Archived

This topic is now archived and is closed to further replies.

Trienco

Reducing the penalty for branching?

Recommended Posts

Trienco    2555
lets say im weird and dont like a single "if" making a function take twice as long as it should. ie. (N,V,A,P being 3float vectors) float s=N*V; if (!s) return -1; float d=N*(P-A); if (d<0) r=-r; float t=(d-r)/s; if (t>1 || t<0) return -1; // offender if (C) C=A+V*t; if (nV) nV=(V - N*(2*s))*damp; return 1-t; this one will return at the offending line in 99% of all cases (no collision). simply returning without test will make it require 14-20µs. with the test and following code commented out its 25-35 while with the following code its even 35-40µs. that annoying jump seems to take quite a while and probably causes a cache miss as well. is there any way to avoid this? im thinking that if the resulting asm code place the return right behind the test and only branch if the condition is false it might work better. but as asm isnt my strong side and always feels like a bit of breaking things i wonder if theres a trick to make the compiler see this opportunity.

Share this post


Link to post
Share on other sites
matias suarez    122
A good starting point where you can read about it is here
There are some articles (at a very low level) explaining how does it works, a bit outdated but if you''re curious you''ll surelly enjoy the reading

-Mat

Share this post


Link to post
Share on other sites
Trienco    2555
perfect.. though the fact that the cpu is trying to predict the jump is a bit frustrating. doesnt sound like messing with the asm output and reordering it would do much good. with probably hundreds of collsions each frame that return early its pretty likely to already predict that right.

Share this post


Link to post
Share on other sites
C-Junkie    1099
doesn''t msvc have directives to re-order the instructions for you?
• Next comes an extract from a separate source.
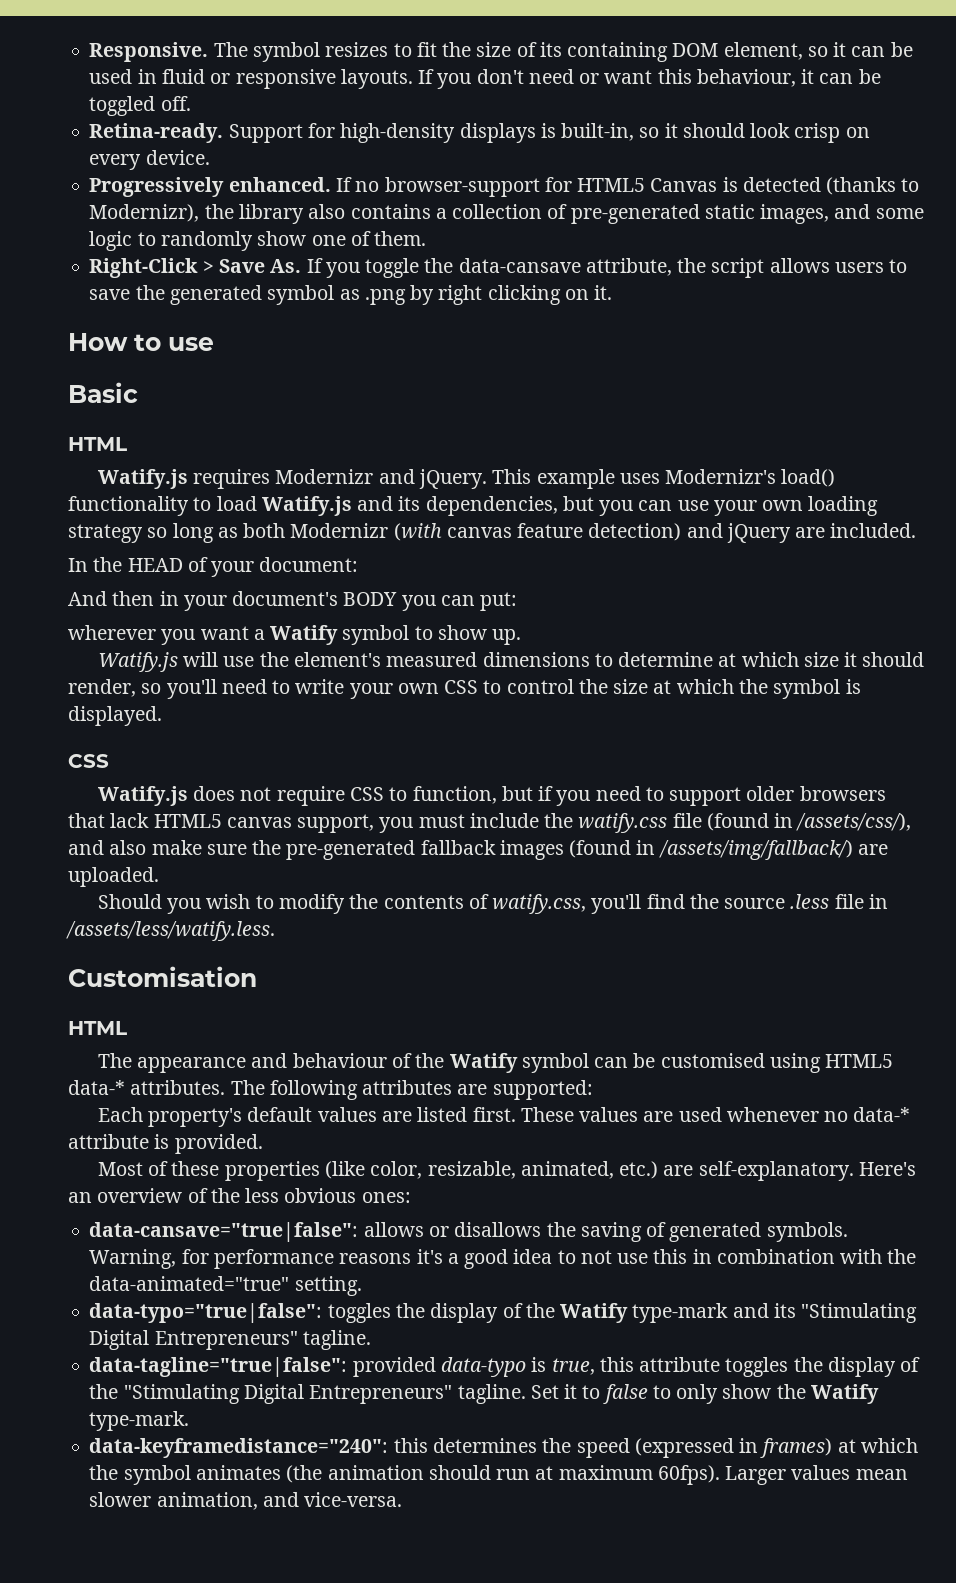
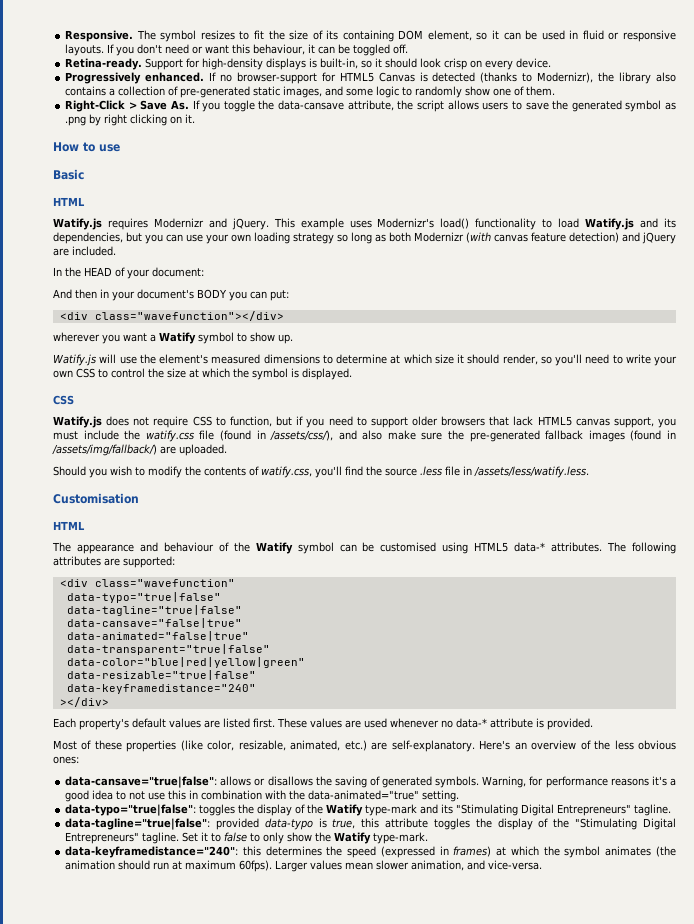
(518, 601) none -> [59,311,284,321] // <div class="wavefunction"></div>
(593, 1090) none -> [59,579,235,587] [66,592,221,603] [66,605,242,616] [66,618,242,628] [66,631,249,641] [66,644,270,655] [66,657,305,668] [66,670,256,680] [66,684,256,694] [59,697,109,707] // <div class="wavefunction" // data-typo="true|false" // data-tagline="true|false" // data-cansave="false|true" // data-animated="false|true" // data-transparent="true|false" // data-color="blue|red|yellow|green" // data-resizable="true|false" // data-keyframedistance="240" // ></div>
in my gcc project I have macros that let me do things like,

if(likely(some_test))

and gcc will reorder the instructions appropriately.

Share this post


Link to post
Share on other sites
Trienco    2555
just noticed im an idiot. the .14µs were only possible because the compiler noticed it always returns 0 and just replaced the whole function with 0 (just returning 0 in the function was taking exactly those .14).
checking with this in mind reduced the difference quite a lot so its not really worth the trouble i guess (15% faster doesnt matter as much as 100%).

guess i should have profiled the single lines in the first place without guessing and second guessing ,-)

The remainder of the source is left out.